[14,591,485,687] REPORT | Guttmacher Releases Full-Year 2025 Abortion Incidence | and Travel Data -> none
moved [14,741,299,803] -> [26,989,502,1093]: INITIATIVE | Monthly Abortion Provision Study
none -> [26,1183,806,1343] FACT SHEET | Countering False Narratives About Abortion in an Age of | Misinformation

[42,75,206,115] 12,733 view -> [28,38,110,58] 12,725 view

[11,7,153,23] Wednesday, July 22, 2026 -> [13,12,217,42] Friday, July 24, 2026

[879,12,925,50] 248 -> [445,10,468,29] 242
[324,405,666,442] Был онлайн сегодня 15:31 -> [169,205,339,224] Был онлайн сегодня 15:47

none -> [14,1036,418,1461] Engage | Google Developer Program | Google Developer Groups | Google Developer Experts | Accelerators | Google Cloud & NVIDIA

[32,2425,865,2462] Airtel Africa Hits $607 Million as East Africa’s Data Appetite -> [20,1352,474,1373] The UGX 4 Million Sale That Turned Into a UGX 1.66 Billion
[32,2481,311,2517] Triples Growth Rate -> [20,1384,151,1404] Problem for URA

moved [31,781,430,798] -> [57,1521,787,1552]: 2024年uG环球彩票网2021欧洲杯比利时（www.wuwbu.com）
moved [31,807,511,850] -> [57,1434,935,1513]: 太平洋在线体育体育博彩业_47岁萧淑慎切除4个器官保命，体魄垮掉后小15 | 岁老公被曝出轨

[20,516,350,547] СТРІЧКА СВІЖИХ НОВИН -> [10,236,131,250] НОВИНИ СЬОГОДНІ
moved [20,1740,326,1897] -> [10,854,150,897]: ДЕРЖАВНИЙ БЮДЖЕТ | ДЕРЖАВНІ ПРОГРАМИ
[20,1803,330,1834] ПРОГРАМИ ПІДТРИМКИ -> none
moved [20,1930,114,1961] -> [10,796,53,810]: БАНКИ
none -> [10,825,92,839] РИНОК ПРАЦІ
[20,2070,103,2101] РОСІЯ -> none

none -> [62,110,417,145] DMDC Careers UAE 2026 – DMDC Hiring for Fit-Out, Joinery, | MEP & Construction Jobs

..........

• ASSIGNED TASK: Go through the records and repeat each one exactly as written.

• RESULT OF THE EXERCISE:
[14,591,485,687] REPORT | Guttmacher Releases Full-Year 2025 Abortion Incidence | and Travel Data -> none
moved [14,741,299,803] -> [26,989,502,1093]: INITIATIVE | Monthly Abortion Provision Study
none -> [26,1183,806,1343] FACT SHEET | Countering False Narratives About Abortion in an Age of | Misinformation

[42,75,206,115] 12,733 view -> [28,38,110,58] 12,725 view

[11,7,153,23] Wednesday, July 22, 2026 -> [13,12,217,42] Friday, July 24, 2026

[879,12,925,50] 248 -> [445,10,468,29] 242
[324,405,666,442] Был онлайн сегодня 15:31 -> [169,205,339,224] Был онлайн сегодня 15:47

none -> [14,1036,418,1461] Engage | Google Developer Program | Google Developer Groups | Google Developer Experts | Accelerators | Google Cloud & NVIDIA

[32,2425,865,2462] Airtel Africa Hits $607 Million as East Africa’s Data Appetite -> [20,1352,474,1373] The UGX 4 Million Sale That Turned Into a UGX 1.66 Billion
[32,2481,311,2517] Triples Growth Rate -> [20,1384,151,1404] Problem for URA

moved [31,781,430,798] -> [57,1521,787,1552]: 2024年uG环球彩票网2021欧洲杯比利时（www.wuwbu.com）
moved [31,807,511,850] -> [57,1434,935,1513]: 太平洋在线体育体育博彩业_47岁萧淑慎切除4个器官保命，体魄垮掉后小15 | 岁老公被曝出轨

[20,516,350,547] СТРІЧКА СВІЖИХ НОВИН -> [10,236,131,250] НОВИНИ СЬОГОДНІ
moved [20,1740,326,1897] -> [10,854,150,897]: ДЕРЖАВНИЙ БЮДЖЕТ | ДЕРЖАВНІ ПРОГРАМИ
[20,1803,330,1834] ПРОГРАМИ ПІДТРИМКИ -> none
moved [20,1930,114,1961] -> [10,796,53,810]: БАНКИ
none -> [10,825,92,839] РИНОК ПРАЦІ
[20,2070,103,2101] РОСІЯ -> none

none -> [62,110,417,145] DMDC Careers UAE 2026 – DMDC Hiring for Fit-Out, Joinery, | MEP & Construction Jobs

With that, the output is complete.